Military computers, whether they’re embedded inside weapons systems or on desktops managing the logistics of those weapons systems, are similarly vulnerable.

We could see effects as stodgy as making a tank impossible to start up, or sophisticated as retargeting a missile midair.

Military software is unlikely to be any more secure than commercial software.

Although sensitive military systems in the US rely on domestically manufactured chips as part of the Trusted Foundry program, many military systems contain the same foreign chips and code that commercial systems do: just like everyone around the world uses the same mobile phones, networking equipment, and computer operating systems.

For example, the issue last year over Chinese-made Huawei 5G networking equipment that might be used by China to install “back doors” that would allow the equipment to be controlled. We all know how that went and this is still ongoing but it is a simple example.

This is just one of many risks to our normal civilian computer components supply chains. And since military software is vulnerable to the same cyberattacks as commercial software, military supply chains have many of the same risks.

Militaries around the world are now exploiting these vulnerabilities in weapons systems to carry out operations.
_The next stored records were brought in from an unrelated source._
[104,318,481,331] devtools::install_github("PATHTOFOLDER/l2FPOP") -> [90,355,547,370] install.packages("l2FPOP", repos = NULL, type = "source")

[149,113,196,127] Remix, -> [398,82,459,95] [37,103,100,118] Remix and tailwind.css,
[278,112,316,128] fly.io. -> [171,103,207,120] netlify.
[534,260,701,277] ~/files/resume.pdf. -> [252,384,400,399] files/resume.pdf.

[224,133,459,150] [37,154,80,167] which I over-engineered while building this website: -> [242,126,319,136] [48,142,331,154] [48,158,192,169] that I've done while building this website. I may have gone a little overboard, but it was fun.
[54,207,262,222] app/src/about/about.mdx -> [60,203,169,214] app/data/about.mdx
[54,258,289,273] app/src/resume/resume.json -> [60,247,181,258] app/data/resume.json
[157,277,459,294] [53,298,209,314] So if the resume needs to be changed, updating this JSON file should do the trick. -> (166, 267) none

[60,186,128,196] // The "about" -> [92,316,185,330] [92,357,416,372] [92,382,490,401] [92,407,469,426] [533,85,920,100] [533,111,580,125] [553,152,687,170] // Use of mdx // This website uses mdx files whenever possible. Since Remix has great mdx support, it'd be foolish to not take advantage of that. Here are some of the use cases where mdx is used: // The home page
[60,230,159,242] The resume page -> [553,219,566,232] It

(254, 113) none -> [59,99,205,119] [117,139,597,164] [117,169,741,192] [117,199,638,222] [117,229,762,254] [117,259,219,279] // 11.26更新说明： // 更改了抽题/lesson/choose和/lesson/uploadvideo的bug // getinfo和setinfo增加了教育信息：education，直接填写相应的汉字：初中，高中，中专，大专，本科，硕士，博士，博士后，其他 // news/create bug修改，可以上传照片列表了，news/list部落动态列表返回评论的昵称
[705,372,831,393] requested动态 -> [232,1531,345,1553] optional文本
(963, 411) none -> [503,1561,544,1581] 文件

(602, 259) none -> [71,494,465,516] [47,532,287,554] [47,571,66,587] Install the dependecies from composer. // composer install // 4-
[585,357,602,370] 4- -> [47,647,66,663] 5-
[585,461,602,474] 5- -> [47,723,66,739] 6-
When Israel in 2007 bombed a Syrian nuclear reactor, the raid was preceded by what is believed to have been a cyber attack on Syrian air defenses that resulted in blank radar screens showing no threat as bombers zoomed overhead.

In 2018, a 29-country NATO exercise, Trident Juncture that included cyberweapons was disrupted by Russian GPS jamming.

NATO does try to test cyberweapons outside such exercises, but has limited scope in doing so. In fact the NATO secretarygeneral, said that “NATO computer systems are facing almost daily cyberattacks.”

The war of the future will not only be about massive explosions, but will also be about disabling the systems that make the military function. It’s not (solely) that bases will get blown up; it’s that some bases will lose power, data, and communications.

It’s not that self-driving trucks or personnel carriers will suddenly go mad and begin rolling over friendly soldiers; it’s that they’ll casually roll off roads or into water where they sit, rusting, and in need of repair.

It’s not that targeting systems on ICBMs will be retargeted to the Whitehouse; it’s that many of them could simply turn off and not turn back on again.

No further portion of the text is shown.